If you’ve ever used Bro, you’ve likely noticed that it’s rather more flexible than other network monitoring solutions. This is not coincidence — it reflects a core principle that has underpinned the evolution of the Bro platform since its beginnings two decades ago. This principle has afforded users a wealth of benefits that continue to shape today’s product vision here at Corelight.
Let’s start with Bro’s basic design. It uses a traffic-parsing core to feed protocol events into its built-in script interpreter, which separates mechanism (the nitty-gritty parsing of traffic) from policy (what to do in response to observed activity). These events (450+ different types) cover a vast semantic range and span the entire protocol stack. Combined with the Bro scripting language — designed specifically to simplify network-typical compute and state-keeping tasks (a key difference to other popular languages such as Lua) — extensibility is not just a feature: it defines the system. Let that sink in for a moment: while Bro is a fantastic network flight recorder (consider the breadth and depth of the traffic logs the Corelight Sensor produces), this log production is merely one configuration of the system. Behavioral profiling of your end-hosts? Check.

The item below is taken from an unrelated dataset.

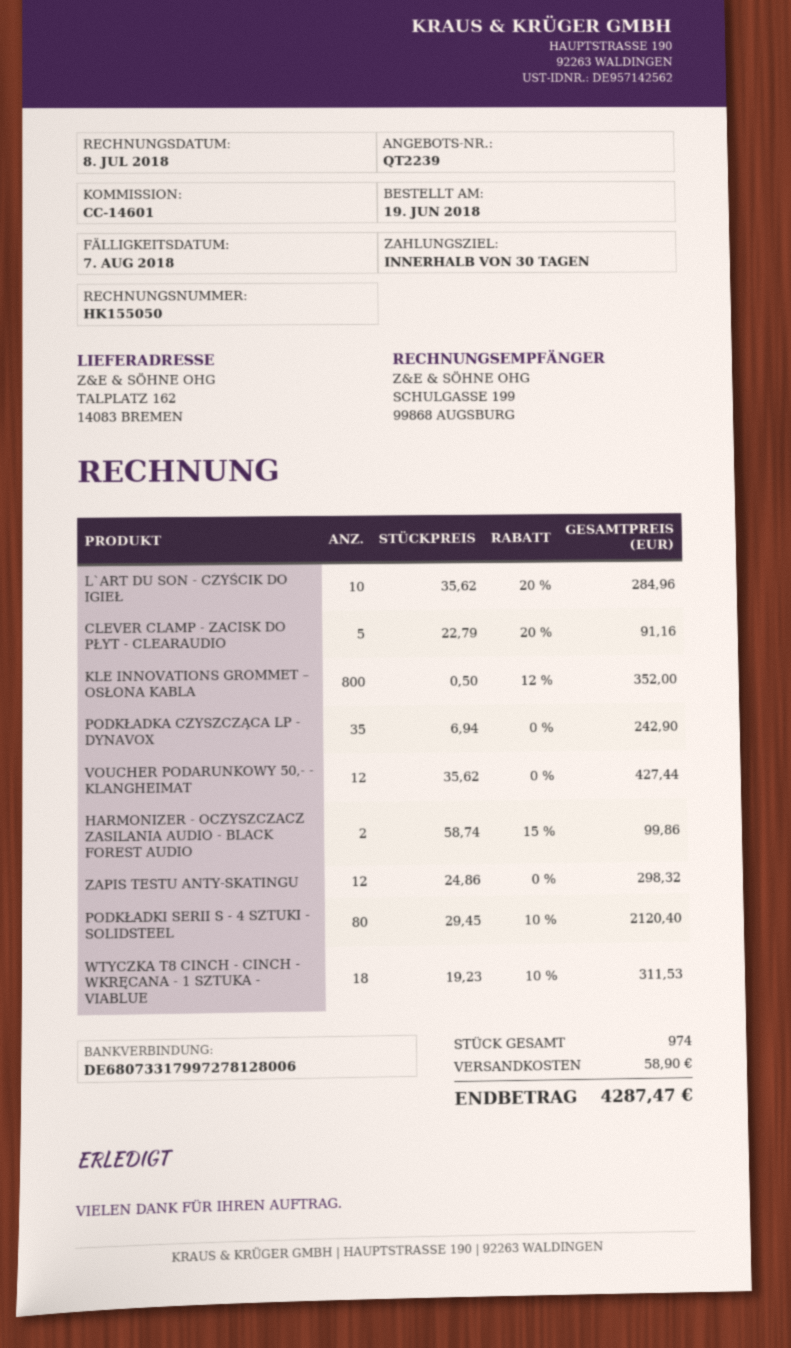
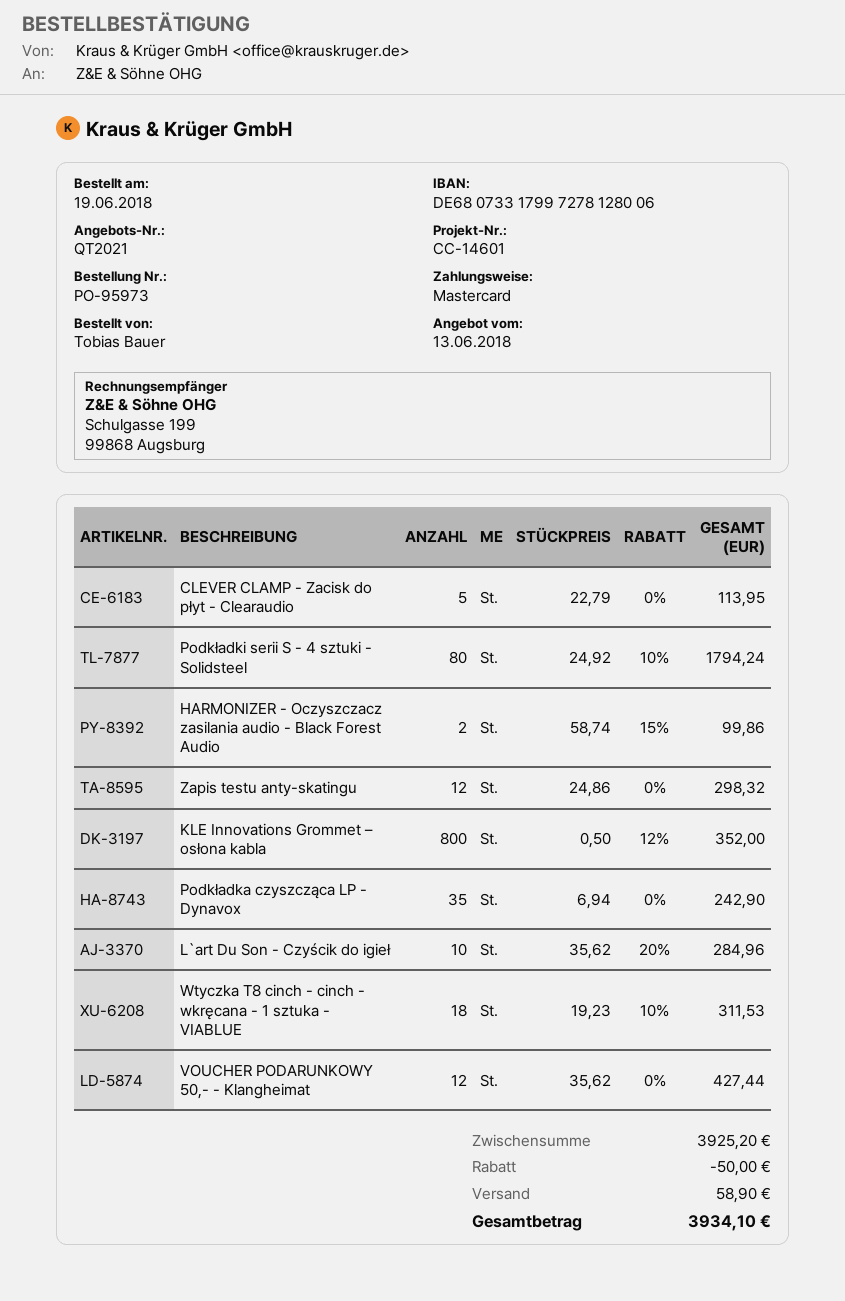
quote number: QT2239 -> QT2021
CLEVER CLAMP - ZACISK DO PŁYT - CLEARAUDIO: 5 x 22.79 - 20% = 91.16 -> 5 x 22.79 = 113.95
PODKŁADKI SERII S - 4 SZTUKI - SOLIDSTEEL: 80 x 29.45 - 10% = 2120.40 -> 80 x 24.92 - 10% = 1794.24
discount: none -> 50.00
total: 4287.47 -> 3934.10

Arbitrary cross-flow/protocol state-keeping? Check. Lateral movement? Check. The system provides the building blocks, you provide the analysis — either in real-time on the appliance or in the form of actionable data in your broader analytics pipeline.
Extensibility doesn’t stop at Bro’s core design. It’s designed from the ground up to support clustering at the process and machine levels and features a powerful communication and data-persistence infrastructure to scale your deployment as your network grows.
Your needs go beyond those 450 event types? Bro has you covered. Its plugin architecture supports adding compiled code that allows you to add new functionality — for example a new protocol analyzer or packet source — on your own and without ever needing to patch the Bro source tree. No more worrying about release cycles, licensing, or development workflow. The core is designed to support extensibility. At the script level, you can derive new event types as needed. Concerned about managing those extensions? The Bro package manager makes it just as easy to maintain your in-house Bro feature set as it is to manage other distributions in your infrastructure.
What about integrating Bro with the rest of your infrastructure? BroControl provides a handy remote control for your Bro installation and supports plugins. On the network side, the NetControl framework provides a wide range of connectors to mesh Bro into your enforcement infrastructure. Naturally, the framework is designed for extensibility so you can add additional connectors with ease. Thinking of leveraging your existing threat intel feeds in Bro? The input framework makes it easy. Your file processing pipeline to check whether those PDFs are malicious? Bro’s file analysis framework feeds right into it. Finally, Bro’s forthcoming osquery integration allows it to include host-based events.
As a Corelight customer, you benefit from all of these features: we’re committed to running open-source Bro on our Sensors. We’ve streamlined custom script installation via our APIs, taken care of data export to Splunk, Kafka, or your favorite SIEM, and taken the hassle out of managing and tuning fast packet analysis pipelines for you. To ensure stability, the Sensor doesn’t yet expose all of Bro’s functionality — for example, customers cannot currently deploy their own plugins — but we’re aiming for feature convergence over time.
To us, extensibility is not an afterthought that we try to tuck on in a few release cycles. It permeates the way we think about network monitoring and has enabled scalability, visibility, profiling, learning, and detections battle-tested over two decades of real-world use in some of the world’s most demanding network environments.